Repeat the data in full and exactly. Leave the pictures out.

## Data to examine
- Opening Delimiter -
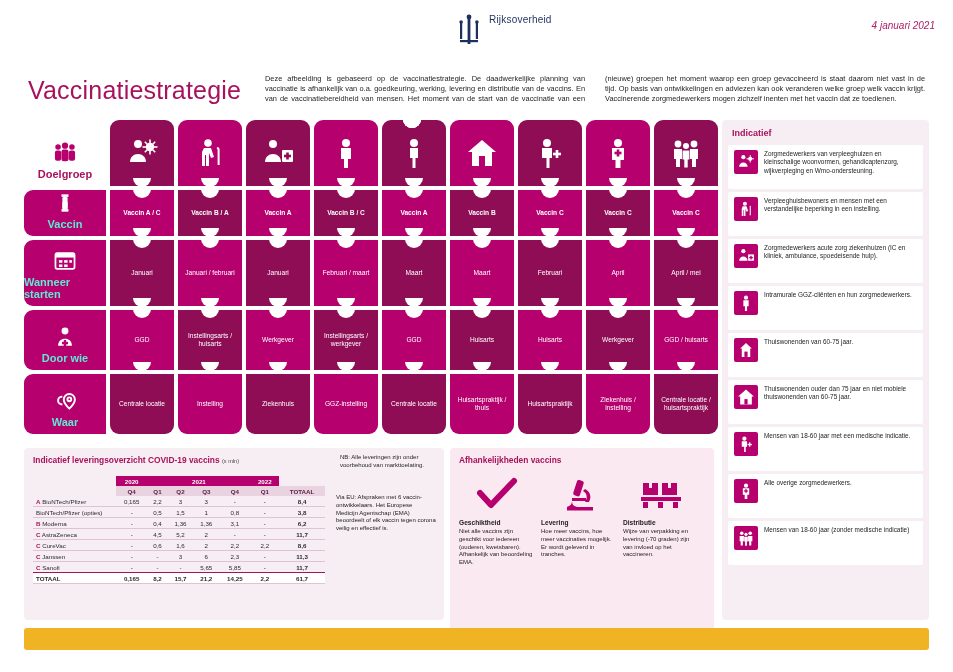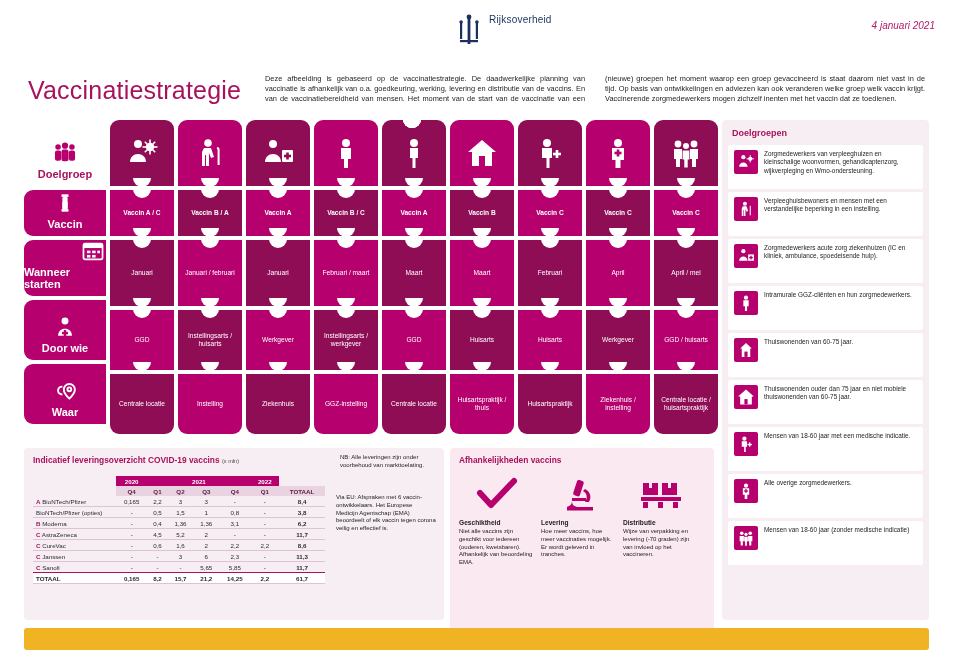--- a/index.html
+++ b/index.html
@@ -420,7 +420,7 @@
   </div>
 
   <div class="doelgroepen">
-    <div class="dg-title">Doelgroepen</div>
+    <div class="dg-title">Indicatief</div>
 
     <div class="dg-item">
       <div class="dg-ic">

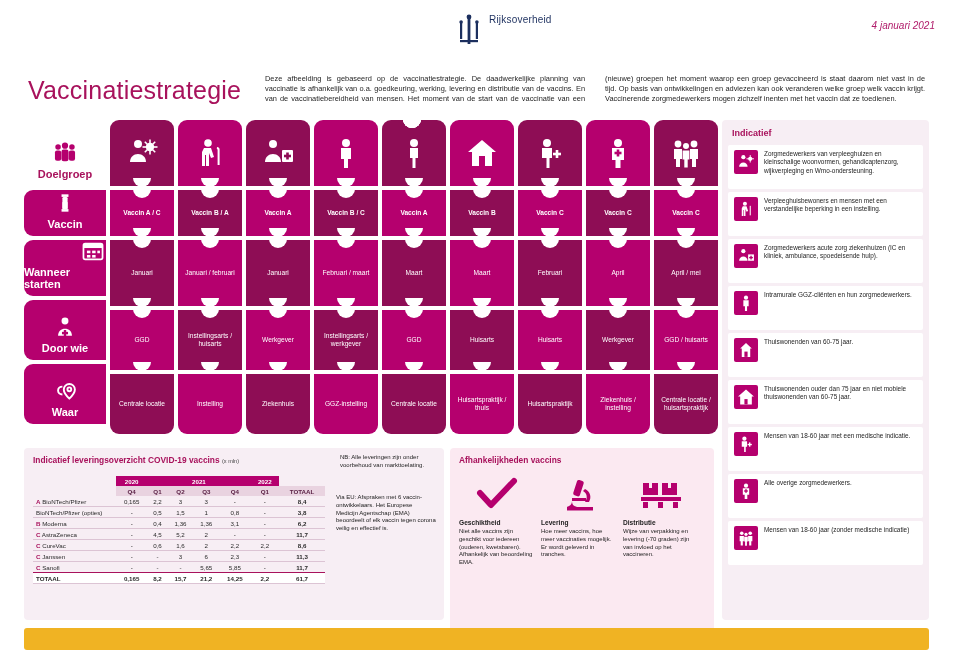--- a/index.html
+++ b/index.html
@@ -26,7 +26,7 @@
   
   .matrix{position:absolute;left:24px;top:120px;width:690px;height:320px;}
   .rowlabels{position:absolute;left:0;top:0;width:82px;}
-  .rowlabel{position:relative;width:82px;border-radius:9px 0 0 9px;color:#ffffff;
+  .rowlabel{position:relative;width:82px;border-radius:9px 0 0 9px;color:#5eead4;
             display:flex;flex-direction:column;justify-content:flex-end;align-items:center;
             padding-bottom:6px;box-sizing:border-box;}
   .rowlabel .rl-txt{font-size:11px;font-weight:bold;}

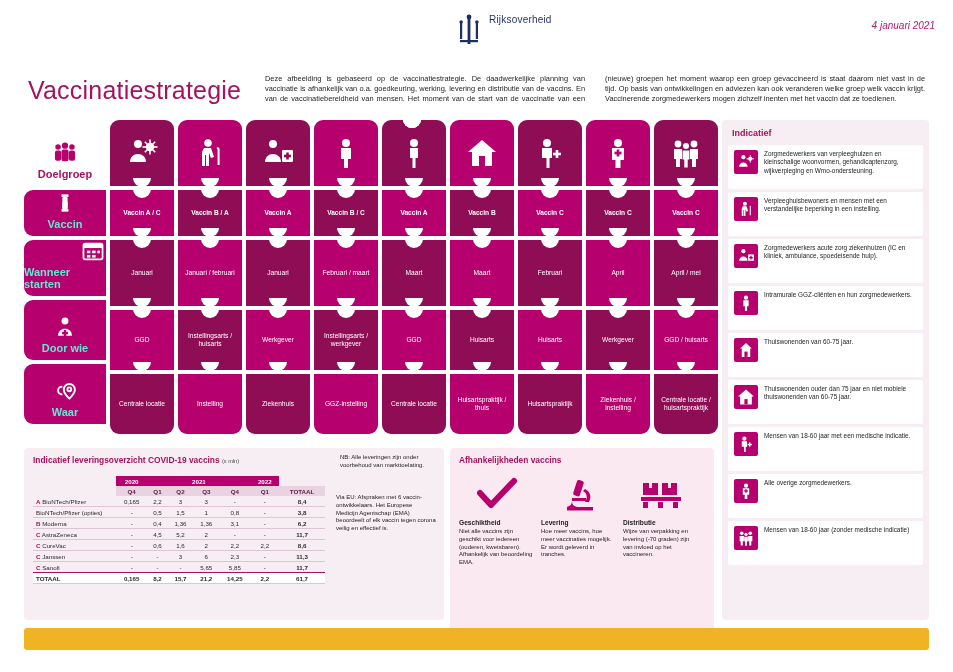--- a/index.html
+++ b/index.html
@@ -34,7 +34,7 @@
   .r0{height:66px;background:#ffffff;color:#a8125c;border:0;}
   .r0 .rl-txt{color:#a8125c;}
   .r1{height:46px;background:#b5006e;margin-top:4px;}
-  .r2{height:56px;background:#b5006e;margin-top:4px;align-items:flex-end;}
+  .r2{height:66px;background:#b5006e;margin-top:4px;}
   .r3{height:60px;background:#b5006e;margin-top:4px;}
   .r4{height:60px;background:#b5006e;margin-top:4px;}
 

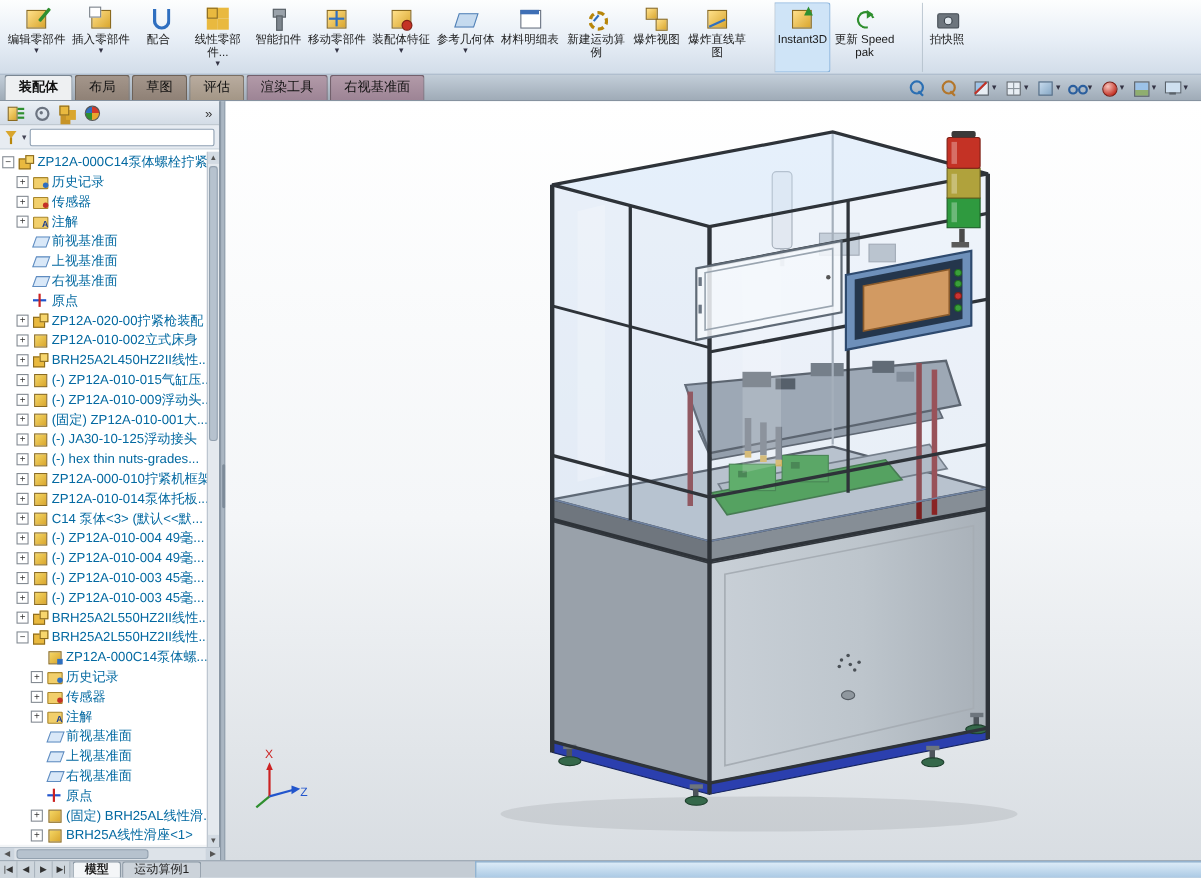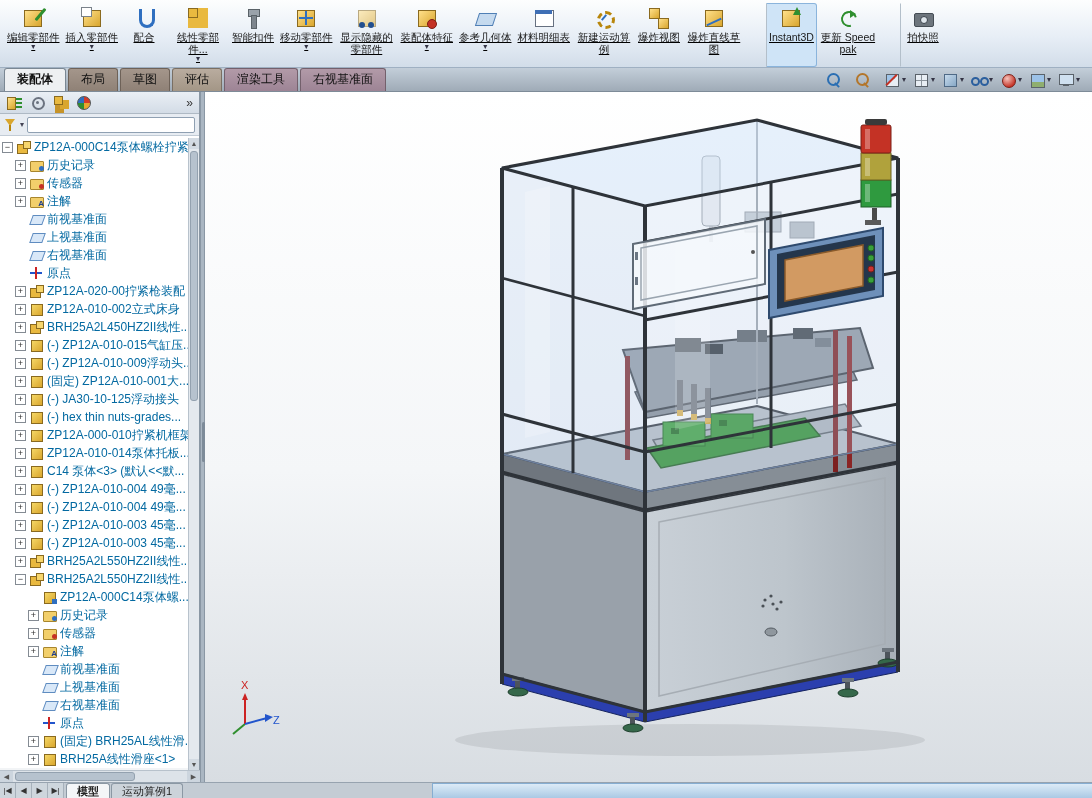--- a/index.html
+++ b/index.html
@@ -9,7 +9,7 @@
   
   .cmdbar { position:absolute; top:0; left:0; width:1092px; height:68px;
     background:linear-gradient(#fdfefe,#e7eef6 55%,#d2dde9); border-bottom:1px solid #9fb0c2;
-    display:flex; align-items:flex-end; padding:2px 2px 0 4px;text-decoration:underline; }
+    display:flex; align-items:flex-start; padding:2px 2px 0 4px; }
   .tbtn { position:relative; min-width:46px; max-width:62px; height:64px; display:flex; flex-direction:column;
     align-items:center; padding:1px 2px; border:1px solid transparent; border-radius:3px; cursor:default; }
   .tbtn.active { background:#cfe4f7; border-color:#8ab4dc; }

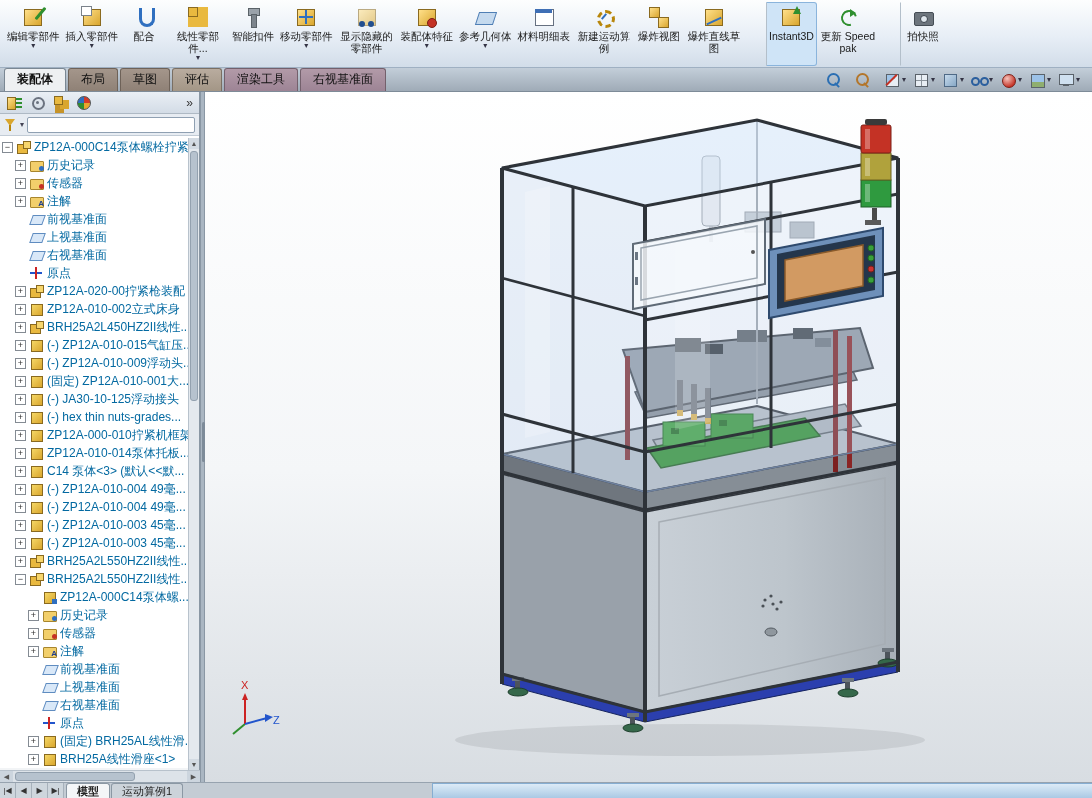--- a/index.html
+++ b/index.html
@@ -184,11 +184,6 @@
       <span class="tlabel">移动零部件</span>
       <span class="dd-arrow">▾</span>
     </div>
-    <div class="tbtn">
-      <span class="ticon i-show-hidden-components"></span>
-      <span class="tlabel">显示隐藏的零部件</span>
-      <span class="dd-arrow">▾</span>
-    </div>
     <div class="tbtn has-dd">
       <span class="ticon i-assembly-features"></span>
       <span class="tlabel">装配体特征</span>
- Closing Delimiter -
## Exercise response
--- a/index.html
+++ b/index.html
@@ -420,7 +420,7 @@
   </div>
 
   <div class="doelgroepen">
-    <div class="dg-title">Doelgroepen</div>
+    <div class="dg-title">Indicatief</div>
 
     <div class="dg-item">
       <div class="dg-ic">

--- a/index.html
+++ b/index.html
@@ -26,7 +26,7 @@
   
   .matrix{position:absolute;left:24px;top:120px;width:690px;height:320px;}
   .rowlabels{position:absolute;left:0;top:0;width:82px;}
-  .rowlabel{position:relative;width:82px;border-radius:9px 0 0 9px;color:#ffffff;
+  .rowlabel{position:relative;width:82px;border-radius:9px 0 0 9px;color:#5eead4;
             display:flex;flex-direction:column;justify-content:flex-end;align-items:center;
             padding-bottom:6px;box-sizing:border-box;}
   .rowlabel .rl-txt{font-size:11px;font-weight:bold;}

--- a/index.html
+++ b/index.html
@@ -34,7 +34,7 @@
   .r0{height:66px;background:#ffffff;color:#a8125c;border:0;}
   .r0 .rl-txt{color:#a8125c;}
   .r1{height:46px;background:#b5006e;margin-top:4px;}
-  .r2{height:56px;background:#b5006e;margin-top:4px;align-items:flex-end;}
+  .r2{height:66px;background:#b5006e;margin-top:4px;}
   .r3{height:60px;background:#b5006e;margin-top:4px;}
   .r4{height:60px;background:#b5006e;margin-top:4px;}
 

--- a/index.html
+++ b/index.html
@@ -9,7 +9,7 @@
   
   .cmdbar { position:absolute; top:0; left:0; width:1092px; height:68px;
     background:linear-gradient(#fdfefe,#e7eef6 55%,#d2dde9); border-bottom:1px solid #9fb0c2;
-    display:flex; align-items:flex-end; padding:2px 2px 0 4px;text-decoration:underline; }
+    display:flex; align-items:flex-start; padding:2px 2px 0 4px; }
   .tbtn { position:relative; min-width:46px; max-width:62px; height:64px; display:flex; flex-direction:column;
     align-items:center; padding:1px 2px; border:1px solid transparent; border-radius:3px; cursor:default; }
   .tbtn.active { background:#cfe4f7; border-color:#8ab4dc; }

--- a/index.html
+++ b/index.html
@@ -184,11 +184,6 @@
       <span class="tlabel">移动零部件</span>
       <span class="dd-arrow">▾</span>
     </div>
-    <div class="tbtn">
-      <span class="ticon i-show-hidden-components"></span>
-      <span class="tlabel">显示隐藏的零部件</span>
-      <span class="dd-arrow">▾</span>
-    </div>
     <div class="tbtn has-dd">
       <span class="ticon i-assembly-features"></span>
       <span class="tlabel">装配体特征</span>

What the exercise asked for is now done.